■ **What you are asked to do**
Count every line below that holds "align". Number only.

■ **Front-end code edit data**
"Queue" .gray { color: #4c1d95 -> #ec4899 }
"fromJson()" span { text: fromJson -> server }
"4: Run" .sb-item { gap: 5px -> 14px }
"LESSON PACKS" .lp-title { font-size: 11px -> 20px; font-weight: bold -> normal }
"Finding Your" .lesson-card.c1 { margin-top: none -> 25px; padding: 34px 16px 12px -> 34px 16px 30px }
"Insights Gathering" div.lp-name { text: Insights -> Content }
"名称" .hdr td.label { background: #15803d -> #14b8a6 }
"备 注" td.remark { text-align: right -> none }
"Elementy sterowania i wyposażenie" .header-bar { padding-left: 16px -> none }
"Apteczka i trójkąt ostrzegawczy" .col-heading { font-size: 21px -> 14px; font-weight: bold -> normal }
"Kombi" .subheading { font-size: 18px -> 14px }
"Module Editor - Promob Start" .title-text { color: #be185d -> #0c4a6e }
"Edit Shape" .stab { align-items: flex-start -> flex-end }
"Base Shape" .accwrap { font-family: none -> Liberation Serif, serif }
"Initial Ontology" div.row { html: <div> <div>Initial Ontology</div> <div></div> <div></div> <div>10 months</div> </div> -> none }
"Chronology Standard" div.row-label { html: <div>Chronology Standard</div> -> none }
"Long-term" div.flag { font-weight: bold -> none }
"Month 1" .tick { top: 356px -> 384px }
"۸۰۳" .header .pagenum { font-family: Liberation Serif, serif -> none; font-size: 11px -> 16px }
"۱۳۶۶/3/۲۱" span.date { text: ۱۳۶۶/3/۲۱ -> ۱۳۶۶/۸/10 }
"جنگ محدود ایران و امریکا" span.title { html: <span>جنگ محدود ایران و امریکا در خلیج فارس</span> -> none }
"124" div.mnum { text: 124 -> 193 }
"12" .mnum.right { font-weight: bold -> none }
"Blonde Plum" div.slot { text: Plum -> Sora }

■ **Written response**
2